→ **Assignment**
Among the entries that follow, the required portion opens with the line containing "ship to: 2283" and closes with the line containing "Naked Feet - Flow". Give that portion again exactly, and nothing else.

Modification records:
↓↓↓
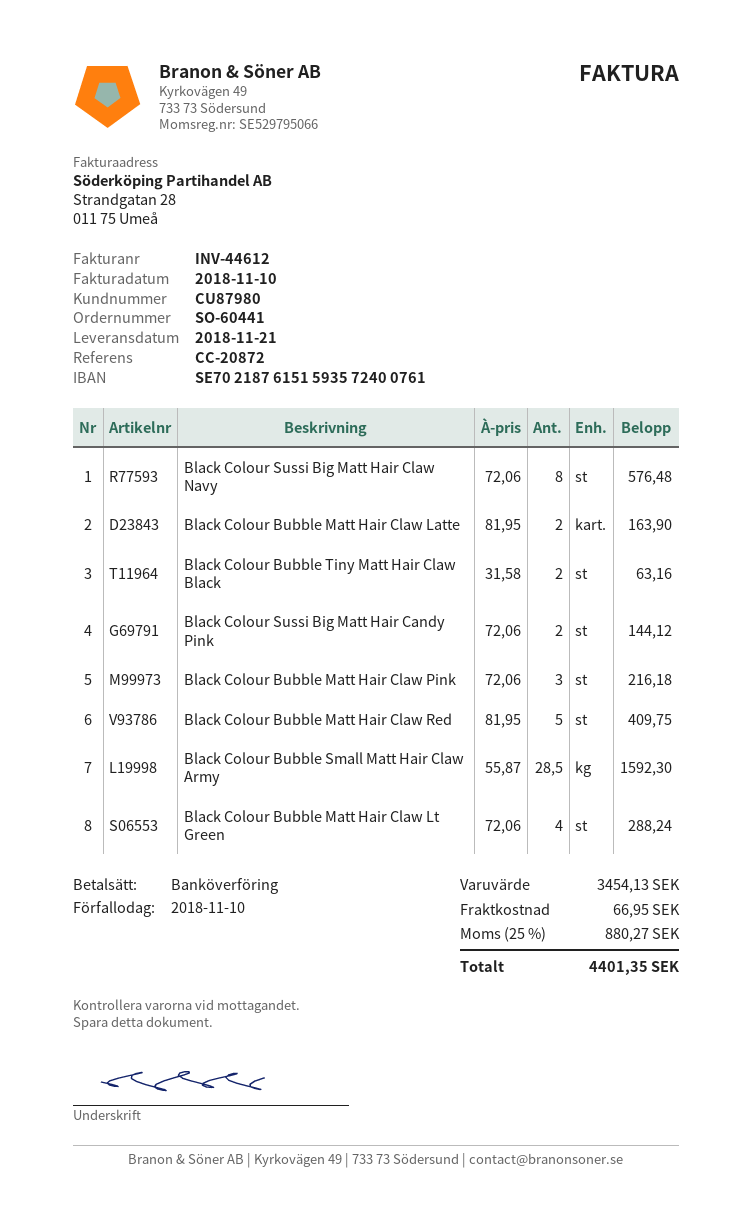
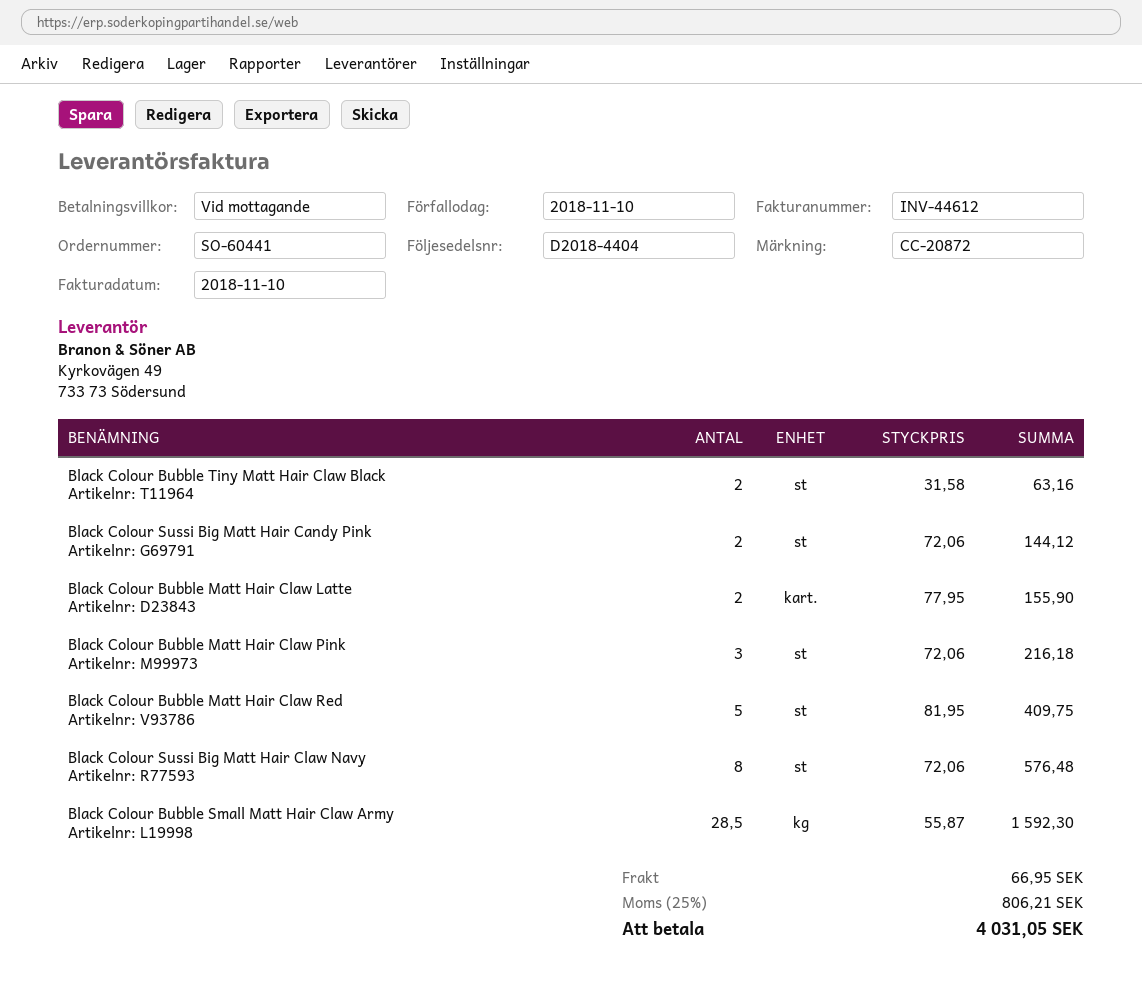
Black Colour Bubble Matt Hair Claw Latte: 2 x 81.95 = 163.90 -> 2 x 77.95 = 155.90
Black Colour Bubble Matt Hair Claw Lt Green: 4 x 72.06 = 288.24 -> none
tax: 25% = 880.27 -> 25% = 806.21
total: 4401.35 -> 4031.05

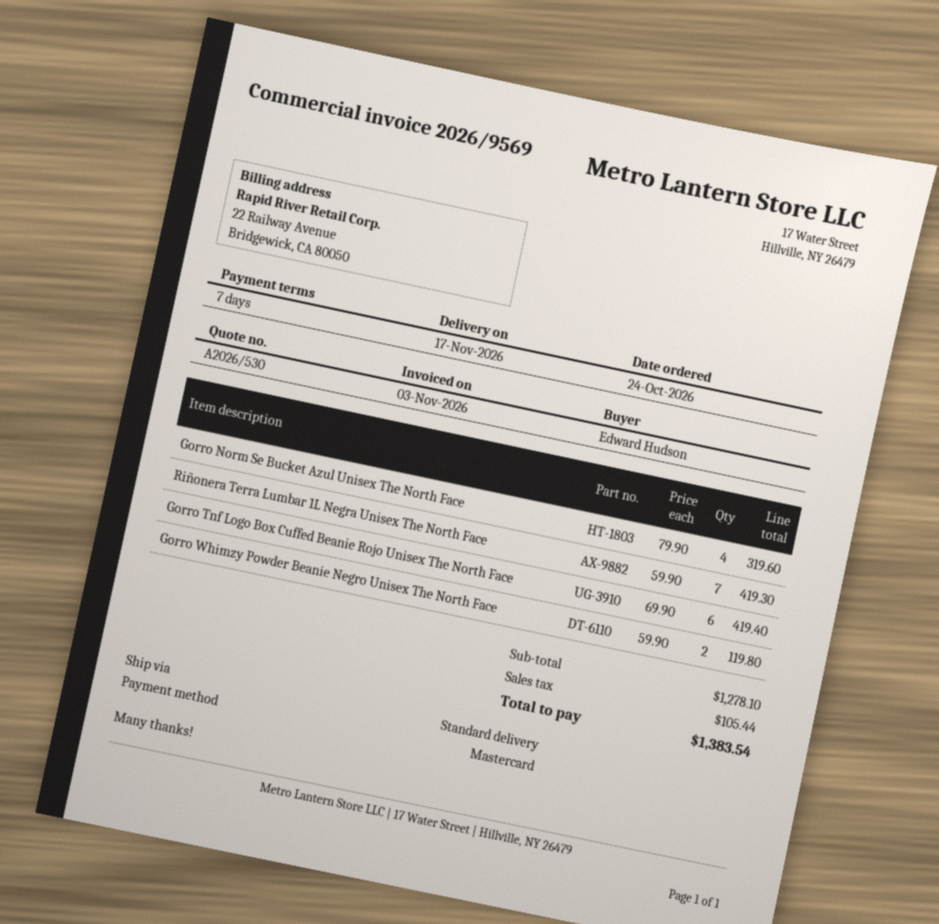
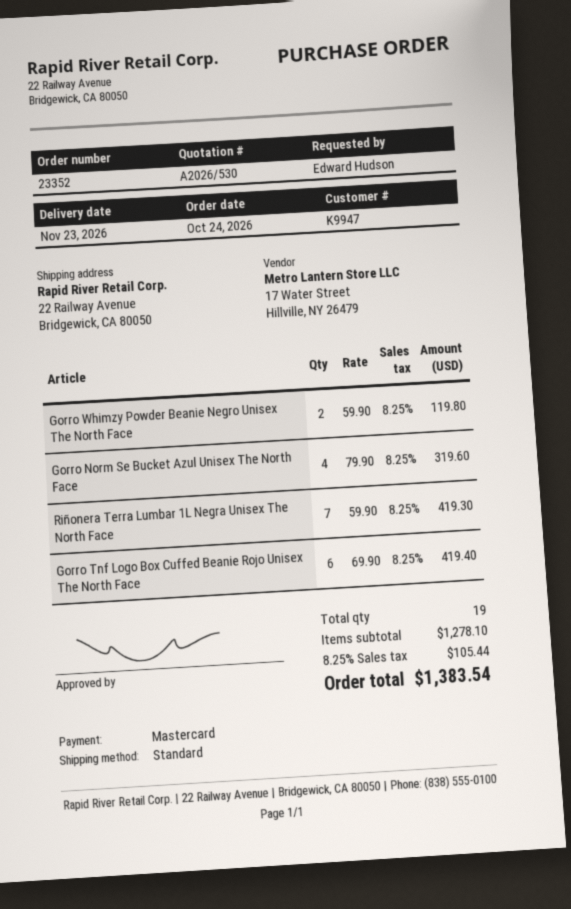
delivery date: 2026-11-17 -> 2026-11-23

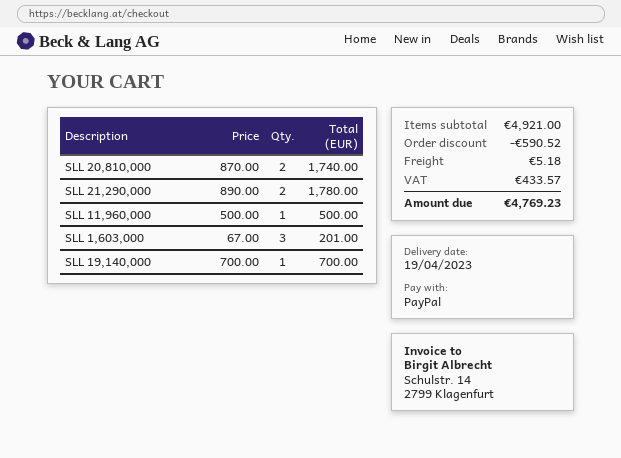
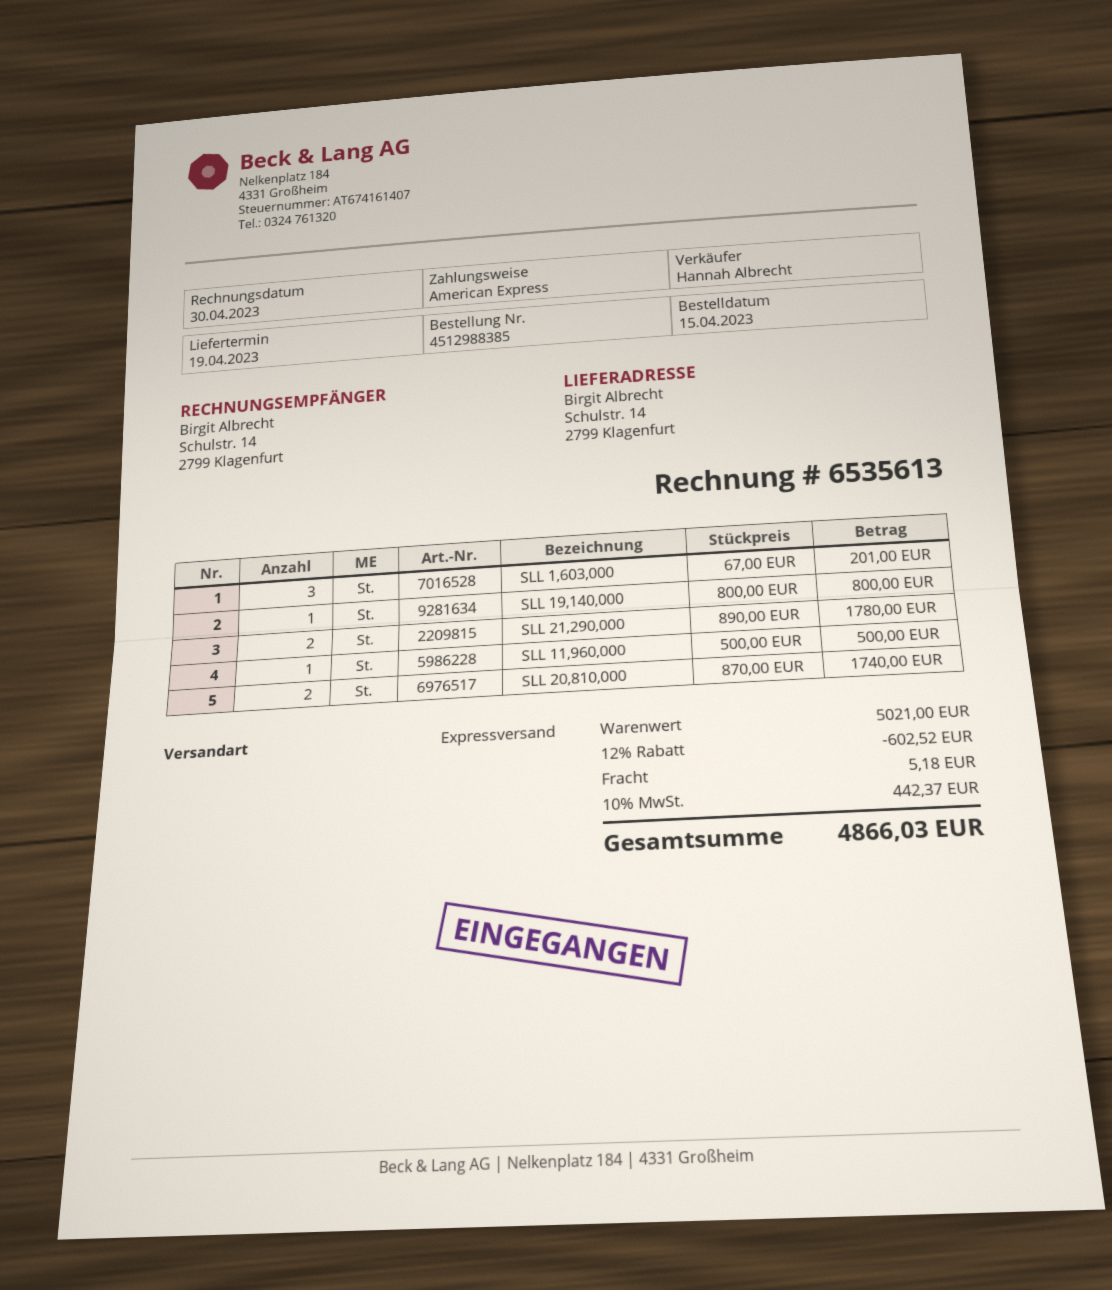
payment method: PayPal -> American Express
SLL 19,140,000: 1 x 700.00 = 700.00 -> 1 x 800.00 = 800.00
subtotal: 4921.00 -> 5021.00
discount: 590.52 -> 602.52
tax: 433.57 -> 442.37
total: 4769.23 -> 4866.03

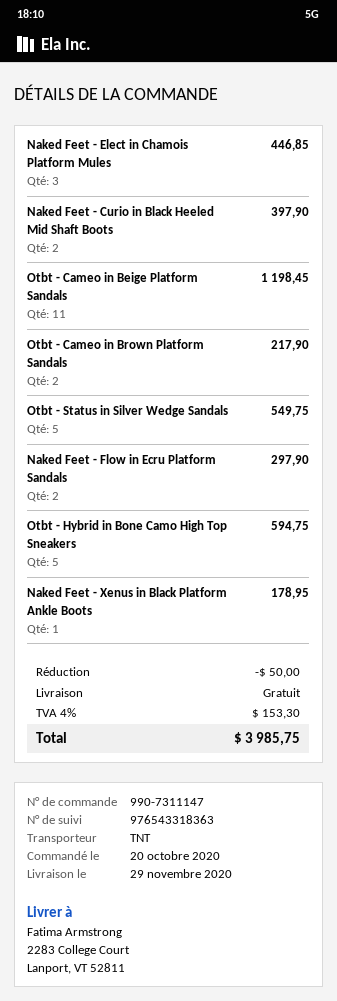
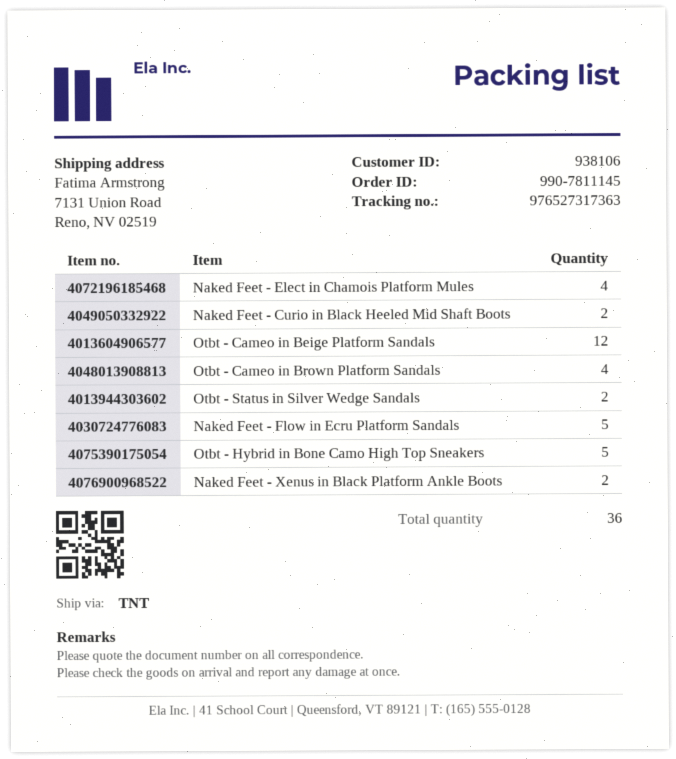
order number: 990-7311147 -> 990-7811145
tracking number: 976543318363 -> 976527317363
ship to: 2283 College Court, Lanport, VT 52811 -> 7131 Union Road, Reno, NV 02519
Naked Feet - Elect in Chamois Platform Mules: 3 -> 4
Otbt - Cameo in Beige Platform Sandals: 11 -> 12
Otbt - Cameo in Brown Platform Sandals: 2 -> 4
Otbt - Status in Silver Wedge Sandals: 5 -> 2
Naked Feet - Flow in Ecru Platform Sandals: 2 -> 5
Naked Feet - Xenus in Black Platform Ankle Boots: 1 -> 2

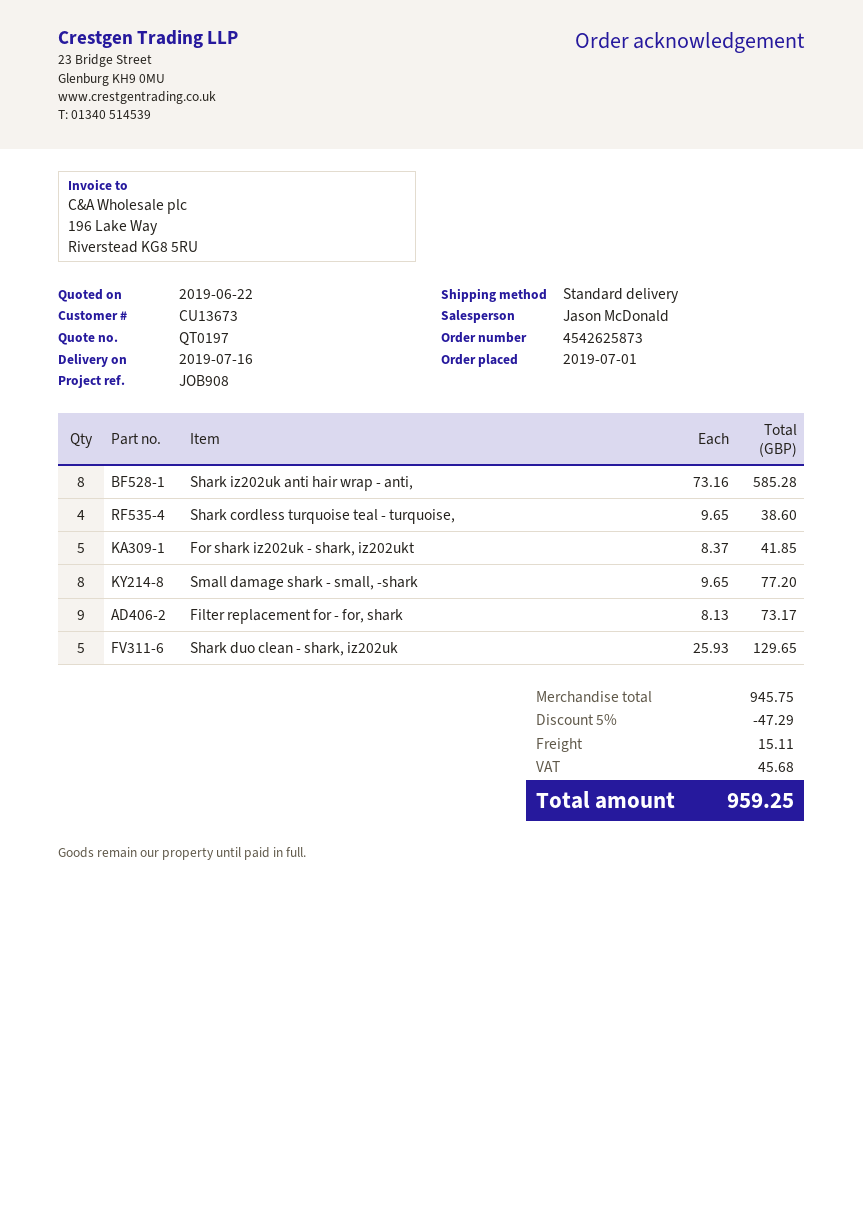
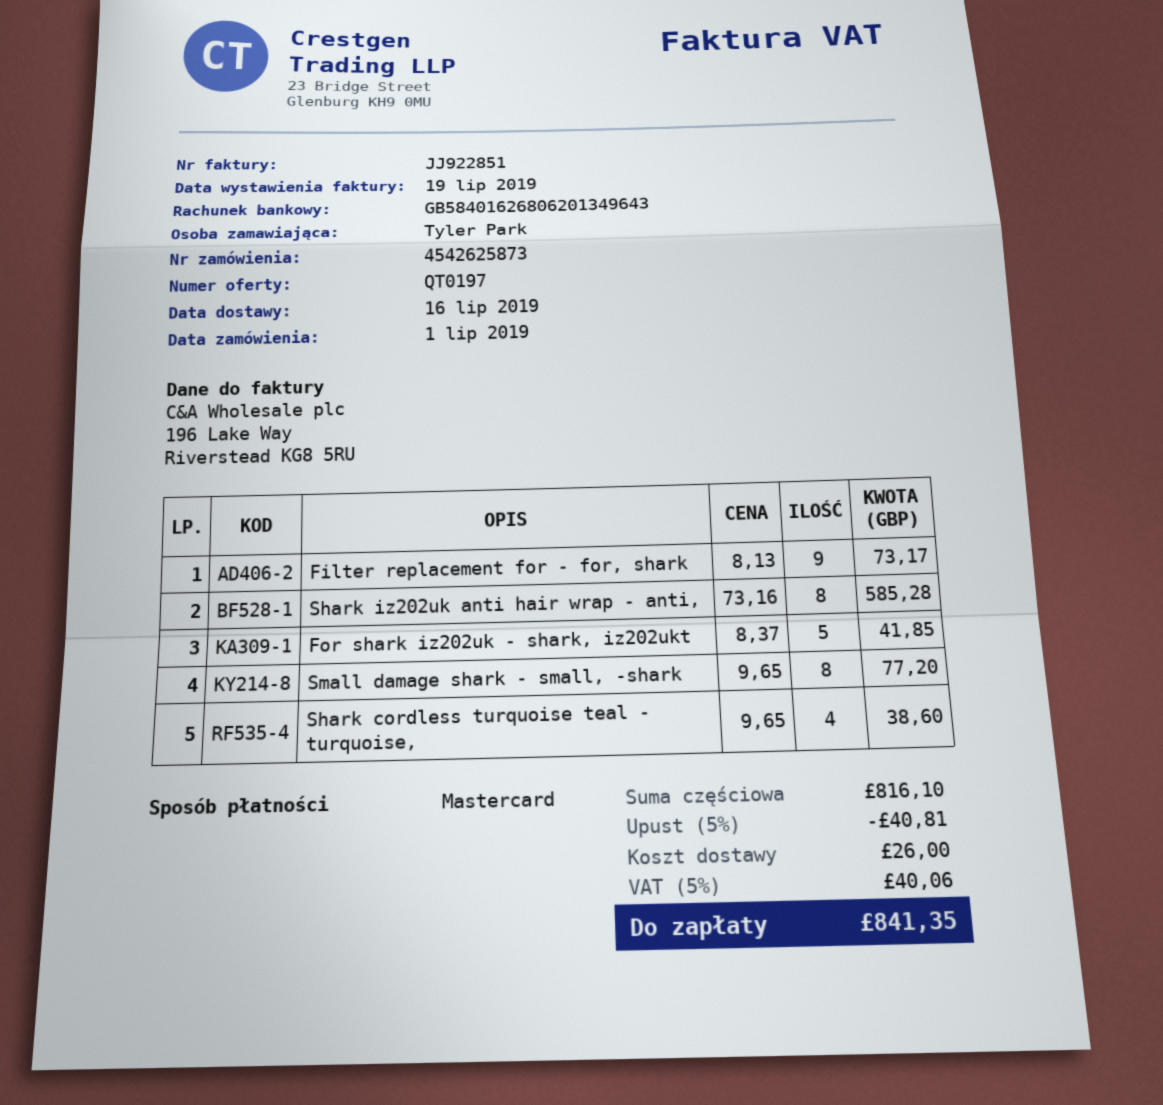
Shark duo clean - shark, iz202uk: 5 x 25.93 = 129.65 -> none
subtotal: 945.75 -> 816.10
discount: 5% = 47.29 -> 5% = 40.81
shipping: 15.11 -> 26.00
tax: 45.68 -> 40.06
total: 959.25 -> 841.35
↑↑↑
→ **Reply to the exercise**
ship to: 2283 College Court, Lanport, VT 52811 -> 7131 Union Road, Reno, NV 02519
Naked Feet - Elect in Chamois Platform Mules: 3 -> 4
Otbt - Cameo in Beige Platform Sandals: 11 -> 12
Otbt - Cameo in Brown Platform Sandals: 2 -> 4
Otbt - Status in Silver Wedge Sandals: 5 -> 2
Naked Feet - Flow in Ecru Platform Sandals: 2 -> 5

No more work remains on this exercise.